** Opening Source data block **

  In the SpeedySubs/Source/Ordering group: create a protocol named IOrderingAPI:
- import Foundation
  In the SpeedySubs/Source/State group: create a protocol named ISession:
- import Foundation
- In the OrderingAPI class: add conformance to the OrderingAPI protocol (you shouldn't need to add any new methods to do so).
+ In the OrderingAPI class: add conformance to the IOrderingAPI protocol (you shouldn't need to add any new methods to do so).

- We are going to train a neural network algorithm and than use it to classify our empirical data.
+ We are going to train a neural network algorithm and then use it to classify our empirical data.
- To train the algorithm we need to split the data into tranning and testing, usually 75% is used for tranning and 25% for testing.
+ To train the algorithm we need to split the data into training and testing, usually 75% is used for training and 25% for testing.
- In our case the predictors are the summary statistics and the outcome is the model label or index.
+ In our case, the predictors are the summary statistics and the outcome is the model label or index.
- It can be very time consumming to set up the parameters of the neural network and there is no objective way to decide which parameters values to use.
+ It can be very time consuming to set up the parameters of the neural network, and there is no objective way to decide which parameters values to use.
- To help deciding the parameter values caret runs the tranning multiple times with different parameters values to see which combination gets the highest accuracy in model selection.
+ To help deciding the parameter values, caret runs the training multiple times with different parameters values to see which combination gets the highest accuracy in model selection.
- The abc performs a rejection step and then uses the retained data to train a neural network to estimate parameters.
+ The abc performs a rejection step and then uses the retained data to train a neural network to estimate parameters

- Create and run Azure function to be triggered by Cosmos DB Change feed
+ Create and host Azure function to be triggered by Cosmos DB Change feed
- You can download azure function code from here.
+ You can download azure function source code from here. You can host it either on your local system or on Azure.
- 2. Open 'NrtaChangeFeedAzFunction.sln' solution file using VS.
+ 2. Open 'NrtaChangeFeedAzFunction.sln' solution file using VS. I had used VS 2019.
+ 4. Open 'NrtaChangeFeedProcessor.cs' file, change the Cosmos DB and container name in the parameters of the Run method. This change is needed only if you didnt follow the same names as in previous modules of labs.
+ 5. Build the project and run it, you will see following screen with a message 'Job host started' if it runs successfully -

** Closing Source data block **

## Task goal
Without leaving anything out, repeat the data exactly.

## Response
  In the SpeedySubs/Source/Ordering group: create a protocol named IOrderingAPI:
- import Foundation
  In the SpeedySubs/Source/State group: create a protocol named ISession:
- import Foundation
- In the OrderingAPI class: add conformance to the OrderingAPI protocol (you shouldn't need to add any new methods to do so).
+ In the OrderingAPI class: add conformance to the IOrderingAPI protocol (you shouldn't need to add any new methods to do so).

- We are going to train a neural network algorithm and than use it to classify our empirical data.
+ We are going to train a neural network algorithm and then use it to classify our empirical data.
- To train the algorithm we need to split the data into tranning and testing, usually 75% is used for tranning and 25% for testing.
+ To train the algorithm we need to split the data into training and testing, usually 75% is used for training and 25% for testing.
- In our case the predictors are the summary statistics and the outcome is the model label or index.
+ In our case, the predictors are the summary statistics and the outcome is the model label or index.
- It can be very time consumming to set up the parameters of the neural network and there is no objective way to decide which parameters values to use.
+ It can be very time consuming to set up the parameters of the neural network, and there is no objective way to decide which parameters values to use.
- To help deciding the parameter values caret runs the tranning multiple times with different parameters values to see which combination gets the highest accuracy in model selection.
+ To help deciding the parameter values, caret runs the training multiple times with different parameters values to see which combination gets the highest accuracy in model selection.
- The abc performs a rejection step and then uses the retained data to train a neural network to estimate parameters.
+ The abc performs a rejection step and then uses the retained data to train a neural network to estimate parameters

- Create and run Azure function to be triggered by Cosmos DB Change feed
+ Create and host Azure function to be triggered by Cosmos DB Change feed
- You can download azure function code from here.
+ You can download azure function source code from here. You can host it either on your local system or on Azure.
- 2. Open 'NrtaChangeFeedAzFunction.sln' solution file using VS.
+ 2. Open 'NrtaChangeFeedAzFunction.sln' solution file using VS. I had used VS 2019.
+ 4. Open 'NrtaChangeFeedProcessor.cs' file, change the Cosmos DB and container name in the parameters of the Run method. This change is needed only if you didnt follow the same names as in previous modules of labs.
+ 5. Build the project and run it, you will see following screen with a message 'Job host started' if it runs successfully -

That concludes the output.